I think we’re gonna see a lot more use of LLMs for things like this. Taking something unstructured, and making it structured, because hallucinations and things like that are a lot less common when the task is just reorganizing existing information, rather than coming up with something new. (though of course, hallucinations will never go away, and are still gonna be pretty prevalent)

That could be deanonymizing your accounts, or it could just be things like looking through all your files to sort them into better predefined categories, or things like what Mozilla does with their tab groups where you can have it suggest other tabs that would fit into that group, and a local model figures out which tabs belong in which topic (with pretty good accuracy in my experience.)

Unfortunately, companies have very little interest in making your life easier by doing things like sorting your files for you, because they already are quite disinterested in making their systems easy to use if it doesn’t directly generate a profit (cough cough- Microslop), and have a much larger interest in doing things like tracking you to sell you some new crap.

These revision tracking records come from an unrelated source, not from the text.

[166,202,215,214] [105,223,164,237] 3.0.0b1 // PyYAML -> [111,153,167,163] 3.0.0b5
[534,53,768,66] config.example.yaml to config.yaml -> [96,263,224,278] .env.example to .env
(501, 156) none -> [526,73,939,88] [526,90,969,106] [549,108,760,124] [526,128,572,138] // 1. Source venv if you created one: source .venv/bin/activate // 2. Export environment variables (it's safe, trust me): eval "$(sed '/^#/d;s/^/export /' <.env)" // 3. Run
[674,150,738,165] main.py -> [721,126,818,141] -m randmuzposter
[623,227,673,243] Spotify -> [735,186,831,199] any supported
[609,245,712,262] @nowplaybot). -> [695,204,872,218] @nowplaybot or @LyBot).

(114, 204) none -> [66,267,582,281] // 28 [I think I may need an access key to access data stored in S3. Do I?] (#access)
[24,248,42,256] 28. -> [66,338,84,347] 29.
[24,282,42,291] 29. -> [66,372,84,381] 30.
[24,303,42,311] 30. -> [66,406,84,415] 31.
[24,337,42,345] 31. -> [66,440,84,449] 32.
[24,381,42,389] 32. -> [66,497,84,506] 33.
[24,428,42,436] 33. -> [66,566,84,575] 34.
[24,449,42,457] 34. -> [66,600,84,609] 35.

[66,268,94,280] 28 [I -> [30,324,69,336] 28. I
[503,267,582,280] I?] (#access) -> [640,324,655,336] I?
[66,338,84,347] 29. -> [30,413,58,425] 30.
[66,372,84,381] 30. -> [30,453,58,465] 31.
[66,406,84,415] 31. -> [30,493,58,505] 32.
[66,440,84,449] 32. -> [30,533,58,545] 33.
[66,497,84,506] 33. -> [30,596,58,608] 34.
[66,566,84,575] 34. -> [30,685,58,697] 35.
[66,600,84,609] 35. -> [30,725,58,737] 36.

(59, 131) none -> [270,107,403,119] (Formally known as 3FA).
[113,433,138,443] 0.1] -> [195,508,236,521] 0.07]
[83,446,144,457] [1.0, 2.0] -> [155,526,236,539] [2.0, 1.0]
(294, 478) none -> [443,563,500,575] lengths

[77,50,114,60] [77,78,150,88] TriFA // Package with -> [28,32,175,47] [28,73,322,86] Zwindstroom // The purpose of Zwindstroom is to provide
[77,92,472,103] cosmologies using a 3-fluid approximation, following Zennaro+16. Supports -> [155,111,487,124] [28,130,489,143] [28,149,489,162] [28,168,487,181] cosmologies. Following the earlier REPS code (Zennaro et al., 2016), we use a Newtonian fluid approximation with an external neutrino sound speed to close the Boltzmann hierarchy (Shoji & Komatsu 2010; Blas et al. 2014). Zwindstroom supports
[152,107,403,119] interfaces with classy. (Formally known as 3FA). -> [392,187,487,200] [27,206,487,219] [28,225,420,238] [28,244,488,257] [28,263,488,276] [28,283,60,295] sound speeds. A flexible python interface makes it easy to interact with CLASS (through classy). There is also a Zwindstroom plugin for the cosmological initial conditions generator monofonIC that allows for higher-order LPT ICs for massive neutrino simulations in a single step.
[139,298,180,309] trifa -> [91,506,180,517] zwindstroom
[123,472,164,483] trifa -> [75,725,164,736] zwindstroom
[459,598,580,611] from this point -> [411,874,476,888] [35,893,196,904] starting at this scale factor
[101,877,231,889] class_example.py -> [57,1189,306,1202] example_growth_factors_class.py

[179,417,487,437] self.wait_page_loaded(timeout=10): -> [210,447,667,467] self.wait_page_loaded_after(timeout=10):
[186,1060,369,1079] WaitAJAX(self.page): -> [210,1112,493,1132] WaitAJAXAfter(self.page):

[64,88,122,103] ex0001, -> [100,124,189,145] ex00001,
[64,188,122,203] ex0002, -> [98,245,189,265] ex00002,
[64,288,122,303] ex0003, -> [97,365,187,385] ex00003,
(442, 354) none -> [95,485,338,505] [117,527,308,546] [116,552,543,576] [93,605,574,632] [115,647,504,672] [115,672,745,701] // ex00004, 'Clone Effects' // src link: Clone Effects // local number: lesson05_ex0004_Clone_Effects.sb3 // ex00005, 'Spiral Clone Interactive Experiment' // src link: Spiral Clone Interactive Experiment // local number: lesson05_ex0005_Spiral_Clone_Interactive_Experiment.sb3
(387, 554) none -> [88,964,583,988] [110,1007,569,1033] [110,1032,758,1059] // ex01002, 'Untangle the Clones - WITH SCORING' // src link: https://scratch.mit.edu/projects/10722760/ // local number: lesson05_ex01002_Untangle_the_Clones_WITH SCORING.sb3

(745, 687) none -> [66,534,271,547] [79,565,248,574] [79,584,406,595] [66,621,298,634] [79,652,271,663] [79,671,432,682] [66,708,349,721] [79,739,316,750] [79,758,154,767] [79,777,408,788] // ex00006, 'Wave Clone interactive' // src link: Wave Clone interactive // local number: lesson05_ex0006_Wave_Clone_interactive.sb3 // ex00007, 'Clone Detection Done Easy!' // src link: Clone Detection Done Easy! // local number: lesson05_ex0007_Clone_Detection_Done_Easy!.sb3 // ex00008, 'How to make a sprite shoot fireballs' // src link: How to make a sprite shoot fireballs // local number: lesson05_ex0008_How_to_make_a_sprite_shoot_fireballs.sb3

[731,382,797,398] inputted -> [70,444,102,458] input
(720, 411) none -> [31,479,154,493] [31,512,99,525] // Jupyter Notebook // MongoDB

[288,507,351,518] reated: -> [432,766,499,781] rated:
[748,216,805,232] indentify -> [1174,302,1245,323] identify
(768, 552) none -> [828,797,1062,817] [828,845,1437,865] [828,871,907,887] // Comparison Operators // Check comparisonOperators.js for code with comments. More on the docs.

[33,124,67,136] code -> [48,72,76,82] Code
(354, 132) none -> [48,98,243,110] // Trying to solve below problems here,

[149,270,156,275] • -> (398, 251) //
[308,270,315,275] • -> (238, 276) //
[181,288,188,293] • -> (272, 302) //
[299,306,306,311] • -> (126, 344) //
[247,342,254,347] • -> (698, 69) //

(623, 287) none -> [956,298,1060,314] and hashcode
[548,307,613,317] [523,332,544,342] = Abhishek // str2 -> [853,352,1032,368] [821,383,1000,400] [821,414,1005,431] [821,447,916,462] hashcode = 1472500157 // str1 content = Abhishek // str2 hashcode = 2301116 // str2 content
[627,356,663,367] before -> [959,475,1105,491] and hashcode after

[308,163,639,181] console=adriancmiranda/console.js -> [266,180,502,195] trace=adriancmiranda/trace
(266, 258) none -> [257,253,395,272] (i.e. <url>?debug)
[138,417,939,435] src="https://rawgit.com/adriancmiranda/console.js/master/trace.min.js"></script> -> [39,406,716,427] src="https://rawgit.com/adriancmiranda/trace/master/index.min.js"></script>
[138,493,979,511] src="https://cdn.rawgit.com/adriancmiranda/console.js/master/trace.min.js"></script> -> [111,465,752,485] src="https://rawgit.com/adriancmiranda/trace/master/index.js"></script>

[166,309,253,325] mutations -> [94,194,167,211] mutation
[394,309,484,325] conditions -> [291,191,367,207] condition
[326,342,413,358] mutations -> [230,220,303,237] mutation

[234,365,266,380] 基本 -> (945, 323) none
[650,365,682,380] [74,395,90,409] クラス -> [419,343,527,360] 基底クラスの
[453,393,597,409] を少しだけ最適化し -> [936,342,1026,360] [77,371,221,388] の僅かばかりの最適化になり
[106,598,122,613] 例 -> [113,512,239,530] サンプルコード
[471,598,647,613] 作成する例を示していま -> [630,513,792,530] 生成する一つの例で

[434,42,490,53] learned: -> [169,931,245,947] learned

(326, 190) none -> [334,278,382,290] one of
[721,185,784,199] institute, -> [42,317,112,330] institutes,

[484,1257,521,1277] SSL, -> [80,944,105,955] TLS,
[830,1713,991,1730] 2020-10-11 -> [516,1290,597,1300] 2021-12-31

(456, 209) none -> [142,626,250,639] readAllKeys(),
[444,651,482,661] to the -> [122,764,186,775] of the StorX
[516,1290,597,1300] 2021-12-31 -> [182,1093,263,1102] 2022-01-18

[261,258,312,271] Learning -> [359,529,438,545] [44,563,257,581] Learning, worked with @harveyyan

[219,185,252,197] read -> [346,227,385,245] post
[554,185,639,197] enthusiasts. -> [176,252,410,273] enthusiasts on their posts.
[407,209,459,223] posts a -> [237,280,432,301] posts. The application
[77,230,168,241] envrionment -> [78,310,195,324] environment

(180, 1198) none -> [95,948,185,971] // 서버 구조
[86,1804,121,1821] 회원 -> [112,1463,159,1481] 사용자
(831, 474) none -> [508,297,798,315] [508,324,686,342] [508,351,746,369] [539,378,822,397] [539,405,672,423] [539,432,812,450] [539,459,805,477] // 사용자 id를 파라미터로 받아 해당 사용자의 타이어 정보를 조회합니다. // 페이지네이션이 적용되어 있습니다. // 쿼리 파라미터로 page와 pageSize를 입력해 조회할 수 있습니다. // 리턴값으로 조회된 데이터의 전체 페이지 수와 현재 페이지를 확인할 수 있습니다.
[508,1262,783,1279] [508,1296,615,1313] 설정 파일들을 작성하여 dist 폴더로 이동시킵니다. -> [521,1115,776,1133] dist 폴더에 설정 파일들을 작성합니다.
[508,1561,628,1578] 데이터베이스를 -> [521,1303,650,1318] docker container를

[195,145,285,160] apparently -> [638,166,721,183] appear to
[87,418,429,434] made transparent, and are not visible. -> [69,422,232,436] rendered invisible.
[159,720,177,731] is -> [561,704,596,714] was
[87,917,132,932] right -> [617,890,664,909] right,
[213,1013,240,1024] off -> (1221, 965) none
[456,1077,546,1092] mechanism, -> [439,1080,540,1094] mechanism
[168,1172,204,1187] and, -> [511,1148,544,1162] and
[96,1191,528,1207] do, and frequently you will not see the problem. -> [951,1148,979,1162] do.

kibiz0r@midwest.social · 3 months ago

Palantir has been doing this for ages, but yeah the LLM aspect is an interesting evolution of it. Probably overkill in the long term, but the availability and (for now) affordability is the main selling point.

MNByChoice@midwest.social · 3 months ago

Any services that can help with this?

Either on the “Your made mate!” or a “here let’s make this more anonymous”?